All lines of the material below that include the string "Safety" are to be copied.

Information provided:
******

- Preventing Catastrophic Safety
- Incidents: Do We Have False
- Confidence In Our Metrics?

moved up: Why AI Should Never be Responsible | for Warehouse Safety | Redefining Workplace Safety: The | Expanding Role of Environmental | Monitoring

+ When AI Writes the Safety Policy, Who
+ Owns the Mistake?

******

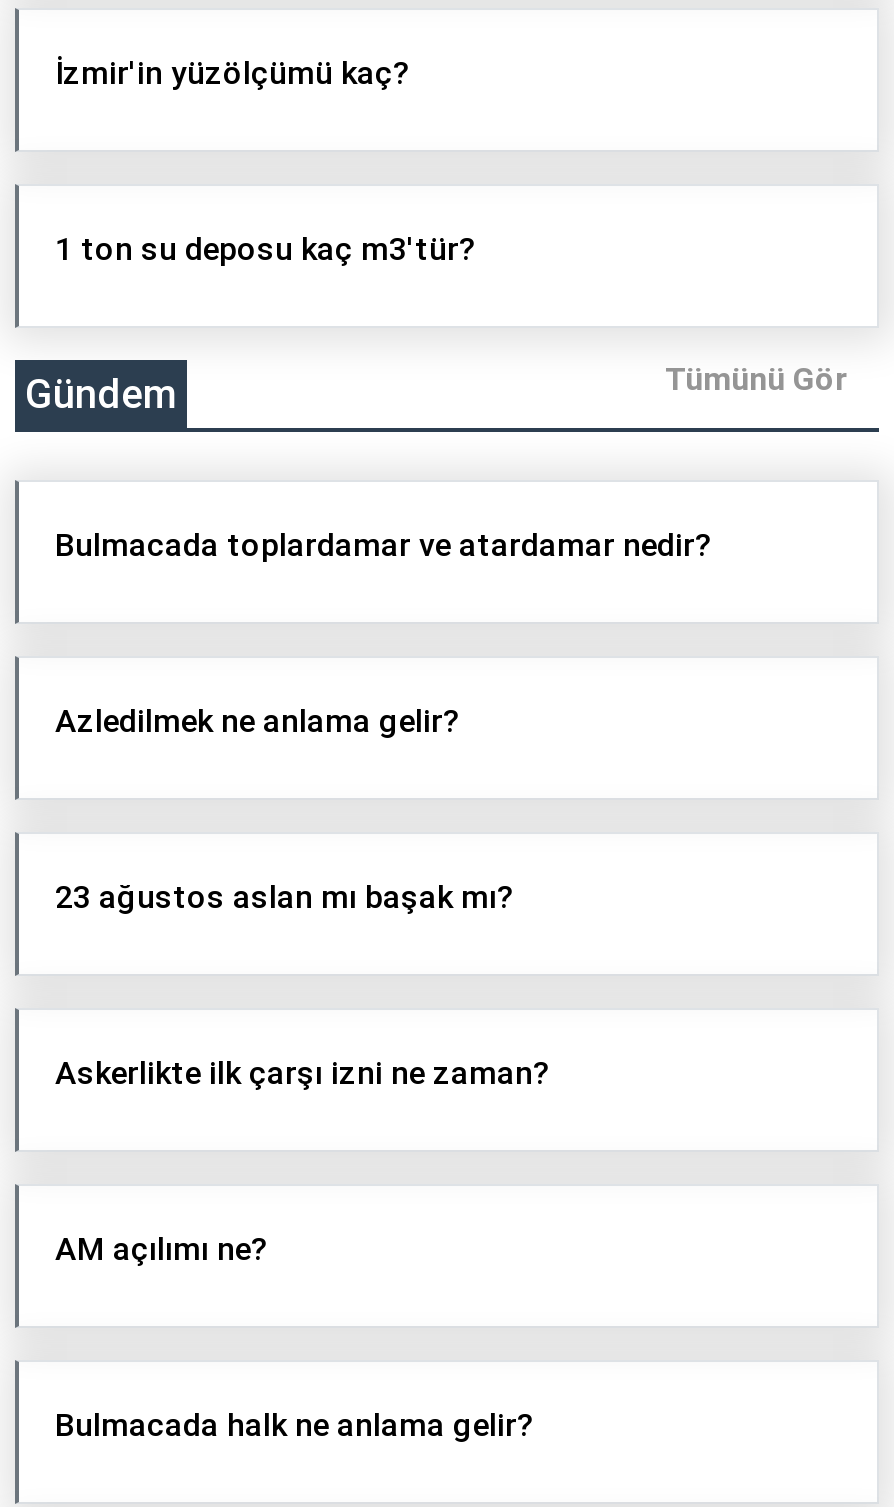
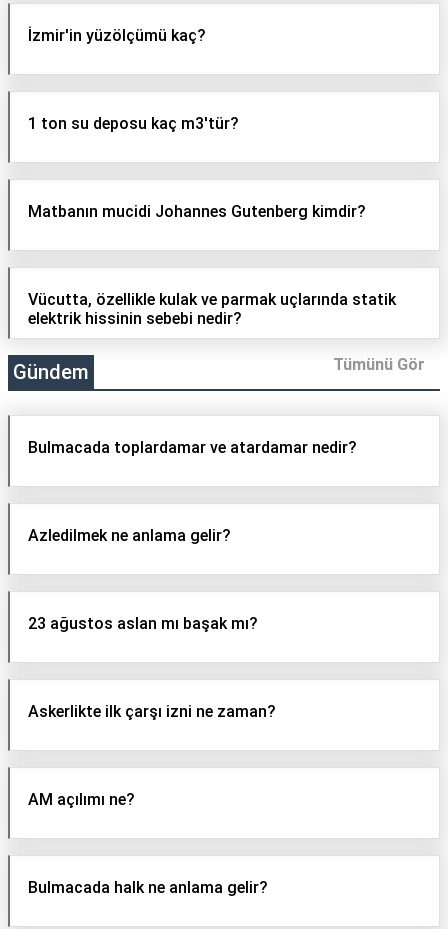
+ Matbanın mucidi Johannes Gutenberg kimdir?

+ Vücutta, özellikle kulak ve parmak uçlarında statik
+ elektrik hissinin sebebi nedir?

******

Response below:
- Preventing Catastrophic Safety
moved up: Why AI Should Never be Responsible | for Warehouse Safety | Redefining Workplace Safety: The | Expanding Role of Environmental | Monitoring
+ When AI Writes the Safety Policy, Who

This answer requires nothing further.